▸ What is expected:
The copy you give must match the listing below exactly and contain no pictures.

++++ Records provided

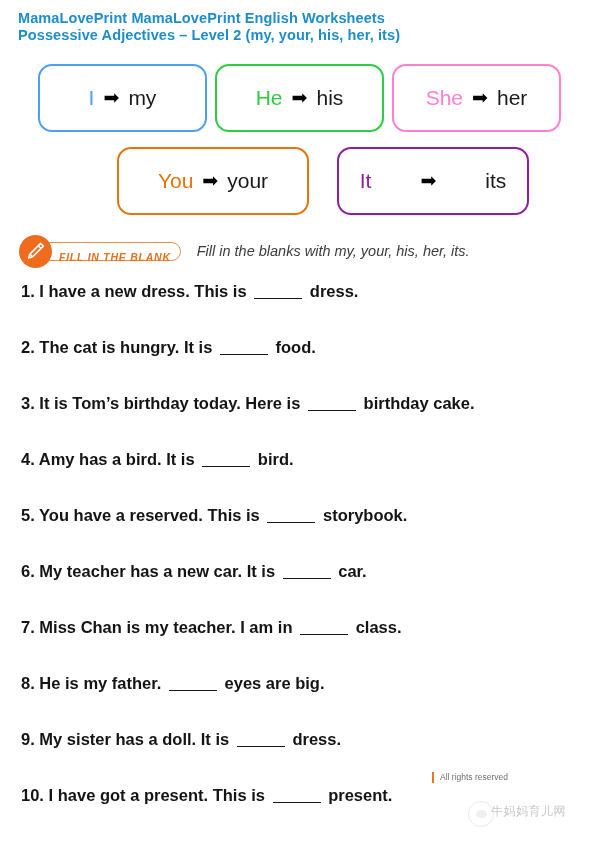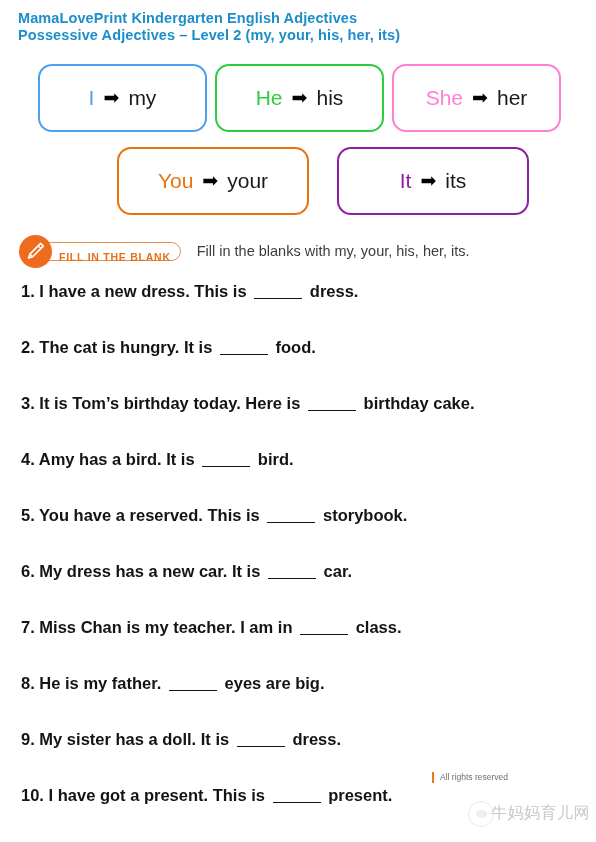"MamaLovePrint Kindergarten English" div.line { text: Kindergarten English Adjectives -> MamaLovePrint English Worksheets }
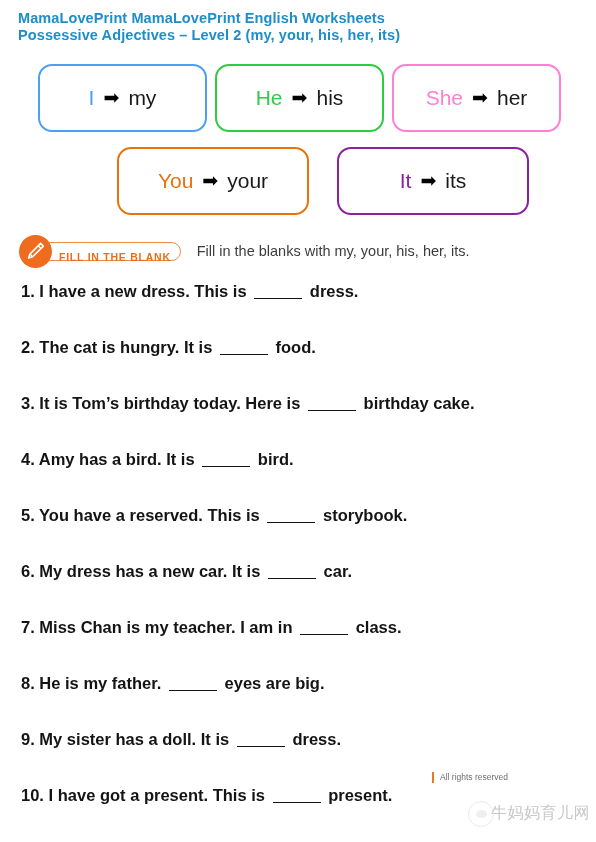"It" div.pbox { gap: none -> 40px }
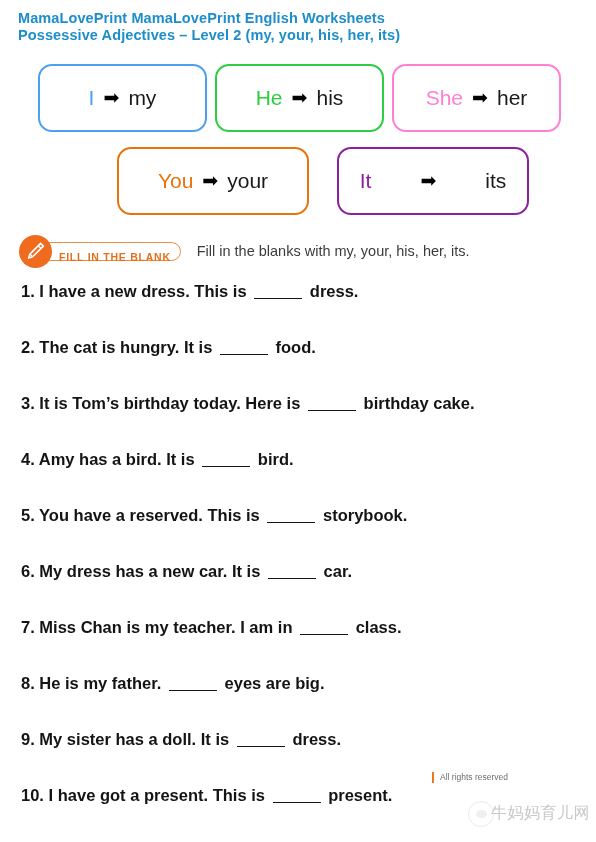"FILL IN THE BLANK" .badge-pill { font-style: none -> italic }
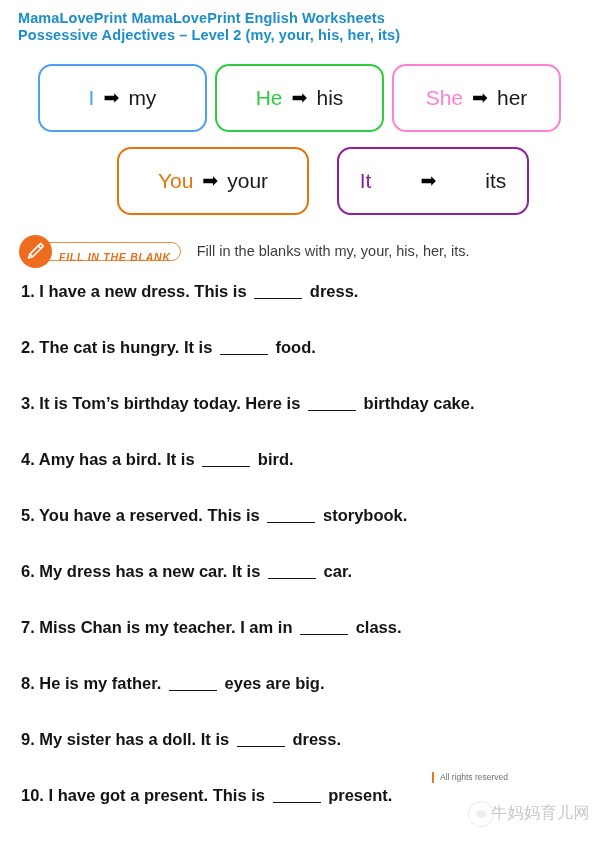"Fill in the blanks with" .instruction { font-style: none -> italic }
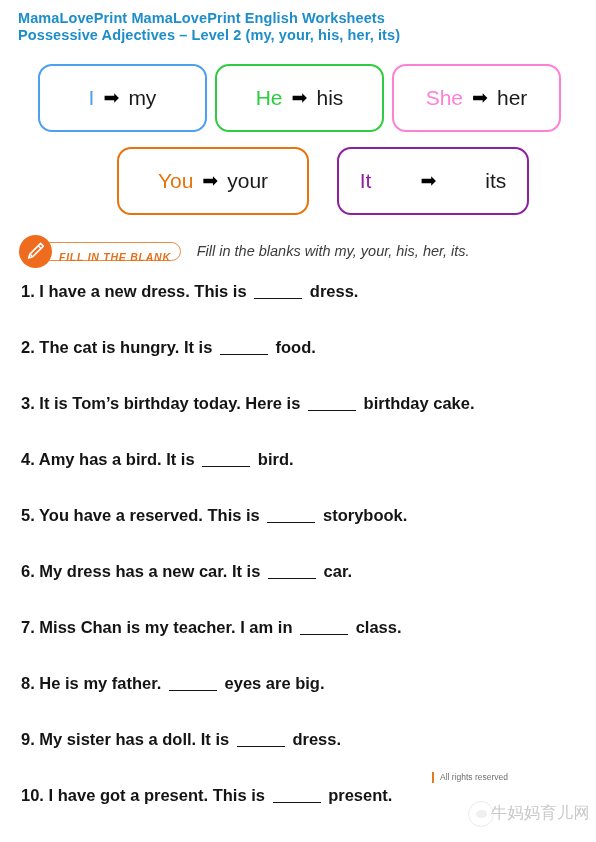"My dress has a new" span { text: dress -> teacher }
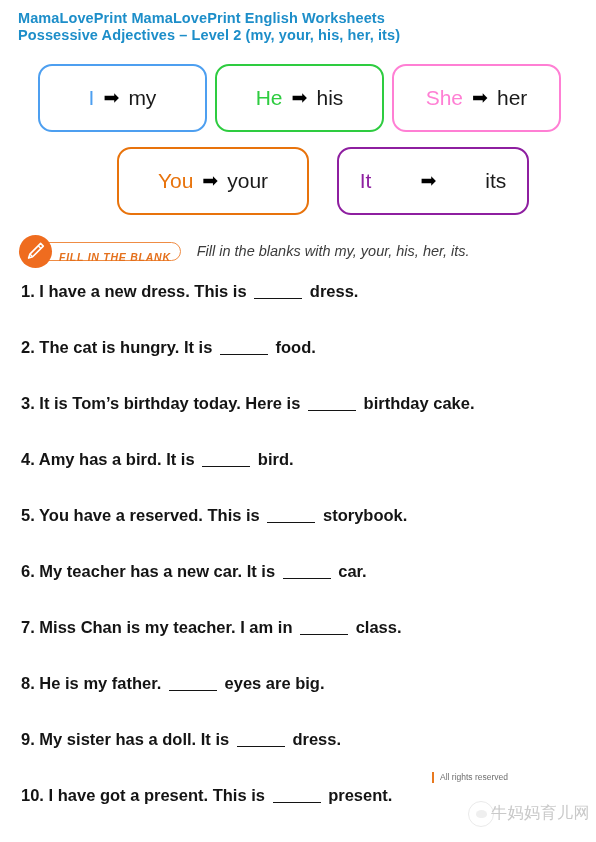"牛妈妈育儿网" .wm-text { font-size: 16px -> 12px }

++++++++

▸ Answer space:
"MamaLovePrint Kindergarten English" div.line { text: Kindergarten English Adjectives -> MamaLovePrint English Worksheets }
"It" div.pbox { gap: none -> 40px }
"FILL IN THE BLANK" .badge-pill { font-style: none -> italic }
"Fill in the blanks with" .instruction { font-style: none -> italic }
"My dress has a new" span { text: dress -> teacher }
"牛妈妈育儿网" .wm-text { font-size: 16px -> 12px }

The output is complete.